Nobody loved West Virginia and the WVU football program more than the late Bill Stewart.
He picked the program, and the entire Mountain State, up to new heights following one of the darkest times in school history. He inherited a team full of potential that, unfortunately, never really lived up to its billing.
Stewart’s run as a head coach at West Virginia seemed to be over shortly after it started. However, he is responsible for lifting the Mountaineers’ spirits better than any man ever could.
How his situation was handled was, really, out of his control.
Stewart, a New Martinsville native, took over the West Virginia football team at the end of the 2007 season. It was a campaign that ended with the infamous 13-9 game against rival Pitt that ultimately kept the Mountaineers out of the BCS National Championship Game.

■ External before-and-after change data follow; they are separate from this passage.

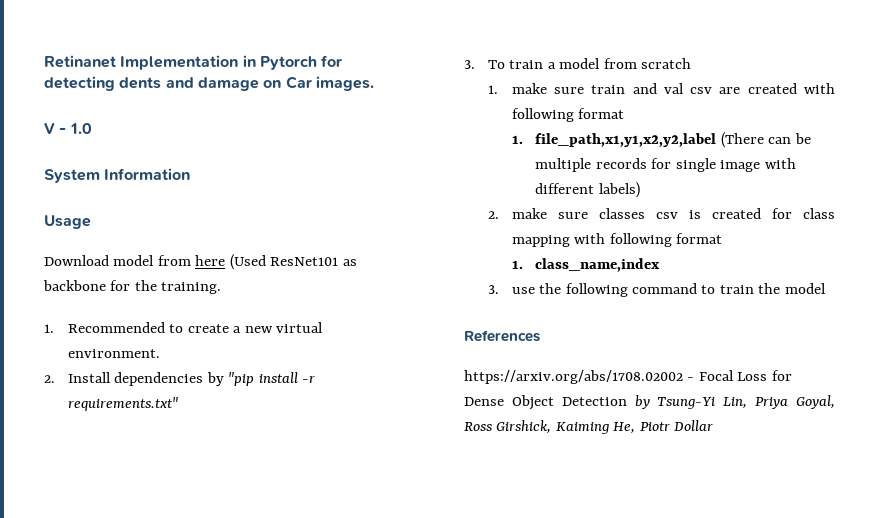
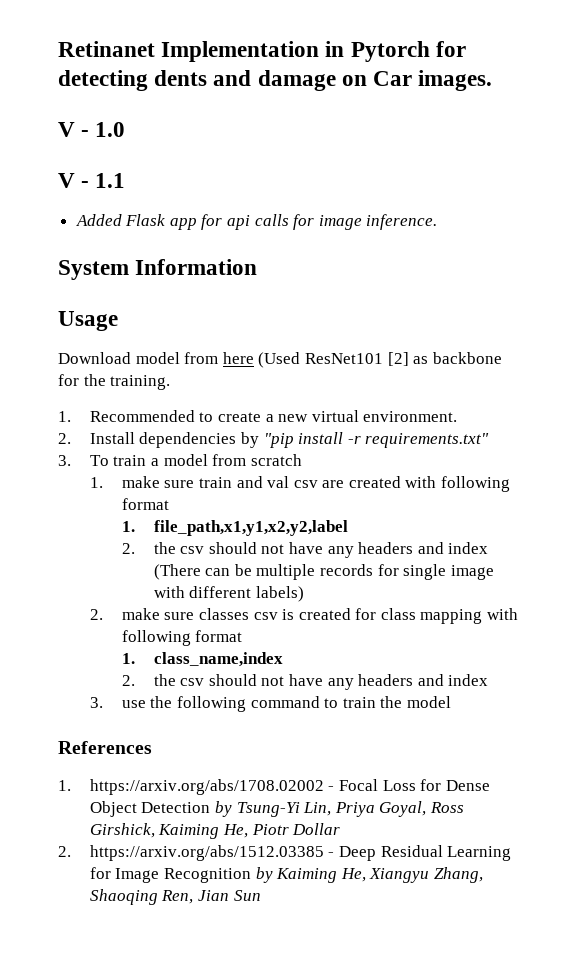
(92, 128) none -> [58,173,126,188] [75,214,438,230] // V - 1.1 // Added Flask app for api calls for image inference.
(339, 261) none -> [387,352,409,366] [2]
(717, 140) none -> [121,542,489,558] // 2. the csv should not have any headers and index
(661, 265) none -> [121,674,489,690] // 2. the csv should not have any headers and index
(540, 336) none -> [58,780,71,791] 1.
(714, 425) none -> [58,845,512,861] [89,867,484,883] [89,889,261,905] // 2. https://arxiv.org/abs/1512.03385 - Deep Residual Learning for Image Recognition by Kaiming He, Xiangyu Zhang, Shaoqing Ren, Jian Sun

Still, there was a bowl game to be played. And, it was a good one, at that. West Virginia was set to take on Oklahoma in the Fiesta Bowl and Stewart, an assistant coach for the previous seven seasons, was tasked with inspiring a team and a fanbase after the devastating loss to the Panthers.
Plus, Stewart had to compensate for the unexpected departure of former head coach Rich Rodriguez.
Nobody expected him to succeed. West Virginia beating Oklahoma seemed like a pipe dream.
Stewart, however, made sure his old gold and blue charges left no doubt out in Arizona.
His speech is still played over and over by WVU football fans and it is sure to still give chills to everyone who watches. Stewart was exactly the inspirational leader the program needed after it seemed like Rodriguez abandoned the players high and dry following the worst loss in school history.
The Stewart-led Mountaineers upset Oklahoma, 48-28. The WVU football program earned a new level of national respect and Stewart was promoted to a new job.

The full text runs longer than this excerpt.